Chapter 7 provided something of the answer. Christ does not delay the day of judgment because he does not care about the world that he has made. On the contrary, Christ delays because he has many more whom he purposes to save – a great crowd that no-one can number from every nation tribe and tongue. He will not only save his people, he will also protect them and bring them safe to glory – he will seal them.

Then in chapter 8, before the trumpets begin to be blown, we see that God is fulfilling his purposes through the prayers of his people. We are those through whom he is pleased to extend the boundaries of his kingdom into all the world.

But the cry of Revelation 6 has not been forgotten. The judgment of God is on its way. In Revelation 9, the blasts of the fifth and sixth trumpets herald the unleashing of judgments depicted in gruesomely graphic forms. With the fifth trumpet such torment is sent out into the earth that its inhabitants seek death but it flees from them. With the sixth trumpet, a terrible army is released to kill a third of mankind. But these torments do not cause the remaining two-thirds to repent of their evil ways – they “did not repent of the work of their hands; they did not stop worshipping demons, and idols of gold, silver, bronze, stone and wood – idols that cannot see or hear or walk. Nor did they repent of their murders, their magic arts, their sexual immorality or their thefts” (9:20-21).

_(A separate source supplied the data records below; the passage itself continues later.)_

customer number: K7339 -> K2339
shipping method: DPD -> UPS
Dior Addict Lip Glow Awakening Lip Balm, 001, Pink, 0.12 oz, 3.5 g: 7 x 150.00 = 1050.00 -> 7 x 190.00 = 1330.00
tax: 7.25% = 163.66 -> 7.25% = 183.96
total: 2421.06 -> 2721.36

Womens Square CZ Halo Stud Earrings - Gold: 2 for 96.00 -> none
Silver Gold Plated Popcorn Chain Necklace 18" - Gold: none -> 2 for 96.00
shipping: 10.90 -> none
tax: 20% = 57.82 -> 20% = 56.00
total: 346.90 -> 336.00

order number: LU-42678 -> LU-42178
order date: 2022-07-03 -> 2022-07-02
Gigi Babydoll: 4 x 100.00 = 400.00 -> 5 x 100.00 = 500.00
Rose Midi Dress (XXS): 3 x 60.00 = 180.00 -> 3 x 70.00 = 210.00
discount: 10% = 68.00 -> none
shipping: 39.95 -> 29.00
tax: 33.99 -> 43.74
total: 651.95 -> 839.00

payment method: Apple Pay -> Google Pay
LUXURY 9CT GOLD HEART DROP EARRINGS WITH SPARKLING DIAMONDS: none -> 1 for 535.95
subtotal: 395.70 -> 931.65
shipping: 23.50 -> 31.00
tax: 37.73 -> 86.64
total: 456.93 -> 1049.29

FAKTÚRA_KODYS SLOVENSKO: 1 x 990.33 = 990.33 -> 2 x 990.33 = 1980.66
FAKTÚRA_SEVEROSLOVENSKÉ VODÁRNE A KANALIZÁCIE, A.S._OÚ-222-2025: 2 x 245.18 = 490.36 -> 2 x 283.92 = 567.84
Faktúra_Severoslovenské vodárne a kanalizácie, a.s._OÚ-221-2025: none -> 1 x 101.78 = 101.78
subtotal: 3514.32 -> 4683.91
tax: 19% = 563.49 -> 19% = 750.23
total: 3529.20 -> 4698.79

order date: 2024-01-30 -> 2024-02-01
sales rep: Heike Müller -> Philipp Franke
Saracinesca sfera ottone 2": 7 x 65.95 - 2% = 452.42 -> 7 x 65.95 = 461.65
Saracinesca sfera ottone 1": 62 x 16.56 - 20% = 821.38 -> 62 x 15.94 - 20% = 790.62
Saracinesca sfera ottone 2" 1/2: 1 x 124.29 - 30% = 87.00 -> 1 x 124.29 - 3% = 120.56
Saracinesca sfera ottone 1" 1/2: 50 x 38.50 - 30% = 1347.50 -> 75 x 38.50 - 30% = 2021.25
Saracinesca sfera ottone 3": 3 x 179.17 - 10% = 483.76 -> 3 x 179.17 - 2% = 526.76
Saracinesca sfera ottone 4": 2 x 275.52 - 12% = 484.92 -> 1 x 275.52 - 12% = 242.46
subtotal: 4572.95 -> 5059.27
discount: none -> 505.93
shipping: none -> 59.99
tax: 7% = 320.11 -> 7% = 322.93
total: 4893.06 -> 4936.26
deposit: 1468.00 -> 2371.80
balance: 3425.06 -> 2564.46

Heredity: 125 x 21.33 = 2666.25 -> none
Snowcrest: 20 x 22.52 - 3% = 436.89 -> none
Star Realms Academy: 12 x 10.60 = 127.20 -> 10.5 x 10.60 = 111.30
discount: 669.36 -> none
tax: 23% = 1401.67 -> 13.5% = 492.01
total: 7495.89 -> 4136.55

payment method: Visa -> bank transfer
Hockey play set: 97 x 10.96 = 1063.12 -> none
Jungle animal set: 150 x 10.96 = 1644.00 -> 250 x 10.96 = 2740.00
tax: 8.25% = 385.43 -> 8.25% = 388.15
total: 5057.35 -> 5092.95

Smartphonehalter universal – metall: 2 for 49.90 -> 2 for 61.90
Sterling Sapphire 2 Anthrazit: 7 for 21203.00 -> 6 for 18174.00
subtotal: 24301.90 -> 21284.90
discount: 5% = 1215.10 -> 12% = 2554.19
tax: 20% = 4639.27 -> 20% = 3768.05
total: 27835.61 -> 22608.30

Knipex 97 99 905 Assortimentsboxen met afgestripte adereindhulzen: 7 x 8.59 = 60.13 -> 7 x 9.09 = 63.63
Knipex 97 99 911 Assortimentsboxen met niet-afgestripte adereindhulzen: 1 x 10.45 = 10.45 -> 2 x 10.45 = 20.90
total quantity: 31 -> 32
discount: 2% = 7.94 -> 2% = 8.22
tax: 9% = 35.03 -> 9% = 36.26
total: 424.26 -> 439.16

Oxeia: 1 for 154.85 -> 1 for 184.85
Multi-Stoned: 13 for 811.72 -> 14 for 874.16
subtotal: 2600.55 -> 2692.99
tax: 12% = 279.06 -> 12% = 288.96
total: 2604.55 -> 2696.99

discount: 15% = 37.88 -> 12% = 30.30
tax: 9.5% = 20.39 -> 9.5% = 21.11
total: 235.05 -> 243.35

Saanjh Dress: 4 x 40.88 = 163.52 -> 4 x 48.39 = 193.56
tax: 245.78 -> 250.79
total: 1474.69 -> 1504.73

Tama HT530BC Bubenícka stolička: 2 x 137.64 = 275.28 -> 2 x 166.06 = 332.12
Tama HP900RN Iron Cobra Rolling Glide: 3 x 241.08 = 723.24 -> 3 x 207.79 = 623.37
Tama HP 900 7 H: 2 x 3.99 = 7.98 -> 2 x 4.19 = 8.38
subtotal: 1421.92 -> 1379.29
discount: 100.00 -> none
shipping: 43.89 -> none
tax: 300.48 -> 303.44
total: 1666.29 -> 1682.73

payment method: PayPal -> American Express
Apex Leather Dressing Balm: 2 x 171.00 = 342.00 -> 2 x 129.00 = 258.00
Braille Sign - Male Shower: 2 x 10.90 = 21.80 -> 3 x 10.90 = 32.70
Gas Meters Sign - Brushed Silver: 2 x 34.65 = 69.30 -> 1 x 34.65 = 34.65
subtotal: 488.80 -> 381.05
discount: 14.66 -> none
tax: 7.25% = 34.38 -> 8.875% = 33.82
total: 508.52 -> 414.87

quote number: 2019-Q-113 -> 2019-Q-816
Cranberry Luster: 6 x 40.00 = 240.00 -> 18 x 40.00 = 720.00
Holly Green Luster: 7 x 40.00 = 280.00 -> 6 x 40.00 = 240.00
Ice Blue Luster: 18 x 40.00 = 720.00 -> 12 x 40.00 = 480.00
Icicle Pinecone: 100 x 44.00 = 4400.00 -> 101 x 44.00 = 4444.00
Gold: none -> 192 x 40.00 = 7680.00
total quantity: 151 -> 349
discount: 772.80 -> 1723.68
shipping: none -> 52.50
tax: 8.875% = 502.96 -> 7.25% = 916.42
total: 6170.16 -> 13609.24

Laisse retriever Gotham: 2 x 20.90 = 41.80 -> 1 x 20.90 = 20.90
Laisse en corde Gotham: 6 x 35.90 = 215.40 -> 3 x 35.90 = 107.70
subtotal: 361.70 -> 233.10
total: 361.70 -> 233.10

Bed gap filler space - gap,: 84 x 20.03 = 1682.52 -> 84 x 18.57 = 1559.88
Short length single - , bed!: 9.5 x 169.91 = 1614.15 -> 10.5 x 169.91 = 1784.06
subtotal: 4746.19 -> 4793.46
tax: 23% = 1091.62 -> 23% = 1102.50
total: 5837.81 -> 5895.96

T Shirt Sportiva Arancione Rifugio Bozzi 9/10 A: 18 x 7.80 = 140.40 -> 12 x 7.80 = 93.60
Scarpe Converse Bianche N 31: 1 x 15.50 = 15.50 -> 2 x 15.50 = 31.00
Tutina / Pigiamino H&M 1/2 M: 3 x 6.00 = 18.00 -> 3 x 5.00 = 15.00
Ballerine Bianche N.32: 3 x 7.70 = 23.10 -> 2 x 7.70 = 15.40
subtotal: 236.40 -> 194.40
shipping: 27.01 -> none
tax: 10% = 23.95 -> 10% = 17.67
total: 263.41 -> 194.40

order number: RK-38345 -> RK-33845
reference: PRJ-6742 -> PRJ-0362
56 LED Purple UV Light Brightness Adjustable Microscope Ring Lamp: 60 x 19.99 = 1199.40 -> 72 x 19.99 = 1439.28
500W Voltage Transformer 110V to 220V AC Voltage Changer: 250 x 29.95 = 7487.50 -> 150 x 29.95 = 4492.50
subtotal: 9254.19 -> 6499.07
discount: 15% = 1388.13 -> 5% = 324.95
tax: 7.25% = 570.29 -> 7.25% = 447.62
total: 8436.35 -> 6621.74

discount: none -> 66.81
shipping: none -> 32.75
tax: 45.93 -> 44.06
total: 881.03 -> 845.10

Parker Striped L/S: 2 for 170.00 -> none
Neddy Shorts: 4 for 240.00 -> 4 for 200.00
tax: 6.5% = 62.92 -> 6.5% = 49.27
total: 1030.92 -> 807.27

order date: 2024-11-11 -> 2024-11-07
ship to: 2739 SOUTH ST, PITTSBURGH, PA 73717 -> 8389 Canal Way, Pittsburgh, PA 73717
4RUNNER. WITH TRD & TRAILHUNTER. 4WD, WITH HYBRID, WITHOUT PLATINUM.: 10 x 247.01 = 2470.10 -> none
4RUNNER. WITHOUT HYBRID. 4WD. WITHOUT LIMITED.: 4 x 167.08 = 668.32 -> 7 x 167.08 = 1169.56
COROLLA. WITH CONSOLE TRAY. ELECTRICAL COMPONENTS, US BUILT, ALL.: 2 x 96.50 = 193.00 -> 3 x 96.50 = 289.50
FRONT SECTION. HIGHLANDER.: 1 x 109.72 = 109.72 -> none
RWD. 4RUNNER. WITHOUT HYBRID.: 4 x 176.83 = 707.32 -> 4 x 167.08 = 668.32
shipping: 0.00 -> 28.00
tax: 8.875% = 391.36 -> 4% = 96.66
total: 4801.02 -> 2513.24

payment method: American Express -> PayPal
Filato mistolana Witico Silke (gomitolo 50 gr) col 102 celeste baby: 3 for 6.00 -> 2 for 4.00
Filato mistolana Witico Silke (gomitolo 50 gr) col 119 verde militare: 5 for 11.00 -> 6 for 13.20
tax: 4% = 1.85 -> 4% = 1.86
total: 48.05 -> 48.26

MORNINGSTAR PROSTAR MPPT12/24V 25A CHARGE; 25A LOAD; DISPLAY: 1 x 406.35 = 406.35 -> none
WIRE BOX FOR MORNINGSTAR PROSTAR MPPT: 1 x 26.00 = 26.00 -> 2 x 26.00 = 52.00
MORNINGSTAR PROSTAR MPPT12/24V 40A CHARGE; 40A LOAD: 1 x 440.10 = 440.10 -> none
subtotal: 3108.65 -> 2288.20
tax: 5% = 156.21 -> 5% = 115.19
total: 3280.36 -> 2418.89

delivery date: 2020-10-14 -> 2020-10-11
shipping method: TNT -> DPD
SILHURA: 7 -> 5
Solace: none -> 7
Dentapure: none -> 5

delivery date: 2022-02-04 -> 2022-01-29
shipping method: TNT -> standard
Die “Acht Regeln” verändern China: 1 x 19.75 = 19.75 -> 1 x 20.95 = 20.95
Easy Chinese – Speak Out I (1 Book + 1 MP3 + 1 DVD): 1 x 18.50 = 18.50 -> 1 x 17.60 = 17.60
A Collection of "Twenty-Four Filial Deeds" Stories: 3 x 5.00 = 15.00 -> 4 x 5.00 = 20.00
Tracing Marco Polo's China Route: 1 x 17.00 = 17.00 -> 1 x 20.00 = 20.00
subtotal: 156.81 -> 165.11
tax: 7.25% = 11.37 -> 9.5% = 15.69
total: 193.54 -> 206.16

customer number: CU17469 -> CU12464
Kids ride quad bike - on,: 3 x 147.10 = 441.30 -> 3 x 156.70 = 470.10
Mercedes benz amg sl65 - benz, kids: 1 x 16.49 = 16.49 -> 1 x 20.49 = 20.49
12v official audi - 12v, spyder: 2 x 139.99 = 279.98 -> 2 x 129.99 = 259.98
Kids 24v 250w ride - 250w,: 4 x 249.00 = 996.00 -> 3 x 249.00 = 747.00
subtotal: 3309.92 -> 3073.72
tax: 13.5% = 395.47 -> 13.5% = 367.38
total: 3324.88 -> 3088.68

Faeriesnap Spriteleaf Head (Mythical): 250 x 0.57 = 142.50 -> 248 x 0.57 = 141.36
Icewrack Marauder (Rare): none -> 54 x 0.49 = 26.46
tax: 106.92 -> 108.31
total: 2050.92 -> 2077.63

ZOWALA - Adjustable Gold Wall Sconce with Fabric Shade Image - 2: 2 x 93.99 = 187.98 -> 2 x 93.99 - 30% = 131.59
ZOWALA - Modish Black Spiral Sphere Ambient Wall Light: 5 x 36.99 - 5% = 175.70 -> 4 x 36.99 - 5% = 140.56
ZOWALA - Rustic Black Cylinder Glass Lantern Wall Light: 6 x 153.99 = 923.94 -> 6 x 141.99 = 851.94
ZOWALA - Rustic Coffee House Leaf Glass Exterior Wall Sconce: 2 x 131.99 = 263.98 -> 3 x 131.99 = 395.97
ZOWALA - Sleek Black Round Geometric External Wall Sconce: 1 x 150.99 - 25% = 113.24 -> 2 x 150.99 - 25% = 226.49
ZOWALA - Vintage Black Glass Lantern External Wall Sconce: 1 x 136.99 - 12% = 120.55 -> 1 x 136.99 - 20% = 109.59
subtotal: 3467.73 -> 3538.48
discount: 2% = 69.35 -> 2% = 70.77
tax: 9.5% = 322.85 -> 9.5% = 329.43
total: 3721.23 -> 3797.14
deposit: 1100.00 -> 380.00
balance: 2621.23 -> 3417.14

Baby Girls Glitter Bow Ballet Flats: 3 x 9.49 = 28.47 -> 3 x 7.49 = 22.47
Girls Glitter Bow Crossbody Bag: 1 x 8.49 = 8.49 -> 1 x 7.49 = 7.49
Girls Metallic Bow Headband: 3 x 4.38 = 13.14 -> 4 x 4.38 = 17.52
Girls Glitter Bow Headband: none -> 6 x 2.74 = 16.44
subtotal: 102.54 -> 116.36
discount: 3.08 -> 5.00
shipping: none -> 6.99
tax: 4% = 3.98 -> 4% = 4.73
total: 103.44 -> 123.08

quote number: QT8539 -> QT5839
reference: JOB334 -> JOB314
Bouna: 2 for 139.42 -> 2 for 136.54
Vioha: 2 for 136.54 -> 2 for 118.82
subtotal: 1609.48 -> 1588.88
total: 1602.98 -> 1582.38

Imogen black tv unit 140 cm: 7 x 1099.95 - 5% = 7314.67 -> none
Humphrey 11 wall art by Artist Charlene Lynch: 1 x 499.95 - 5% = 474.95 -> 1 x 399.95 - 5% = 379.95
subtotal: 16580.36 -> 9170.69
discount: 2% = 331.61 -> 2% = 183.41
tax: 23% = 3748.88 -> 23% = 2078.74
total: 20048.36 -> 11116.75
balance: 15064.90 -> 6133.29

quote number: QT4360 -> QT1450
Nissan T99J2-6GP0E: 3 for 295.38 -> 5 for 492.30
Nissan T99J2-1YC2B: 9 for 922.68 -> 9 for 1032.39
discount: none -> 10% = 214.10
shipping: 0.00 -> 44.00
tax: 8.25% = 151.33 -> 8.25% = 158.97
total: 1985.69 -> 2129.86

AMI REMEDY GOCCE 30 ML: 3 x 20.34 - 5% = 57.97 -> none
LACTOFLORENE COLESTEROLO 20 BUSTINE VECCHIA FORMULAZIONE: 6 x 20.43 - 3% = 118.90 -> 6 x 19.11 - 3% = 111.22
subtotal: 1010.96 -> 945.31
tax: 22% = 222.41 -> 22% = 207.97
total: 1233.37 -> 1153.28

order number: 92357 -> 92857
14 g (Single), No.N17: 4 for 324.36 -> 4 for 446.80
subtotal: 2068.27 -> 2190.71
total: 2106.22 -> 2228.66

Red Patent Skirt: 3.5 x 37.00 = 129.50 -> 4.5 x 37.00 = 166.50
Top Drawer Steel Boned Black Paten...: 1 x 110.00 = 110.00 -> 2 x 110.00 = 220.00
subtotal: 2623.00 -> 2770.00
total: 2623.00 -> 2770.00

In all of these terrible judgments, those whom God has sealed remain protected (9:4). It is not that they do not suffer from the terrible things that go on in the world, but they are safe from the judgment of God and the wrath of the Lamb.

Truly this is a dark chapter. Yet as I read it, I thought of a very different trumpet blast. Paul writes, "For the trumpet will sound, the dead will be raised imperishable, and we will be changed... Death has been swallowed up in victory... But thanks be to God! He gives us the victory through our Lord Jesus Christ" (1 Corinthians 15:52, 54, 57). The "last trumpet" (15:52) will sound the triumphant note of life, rather than heralding judgment and death. Jesus is risen from the dead; he has broken the power of sin and of death. Life, not death, is God's last word.

Thanks be to God!

Lord God, your word paints a grim picture of the world in which we live. Thank you that our hope is not in this world with its tempting but deadly indulgences but in Christ who has conquered death and who is Lord over all. Help us to live by faith; to live with confidence and joy in Christ our Saviour and to bring words of hope and acts of healing to those who are in pain and despair. Lord have mercy upon our suffering world. Bring many to repentance and to know the joy of your salvation.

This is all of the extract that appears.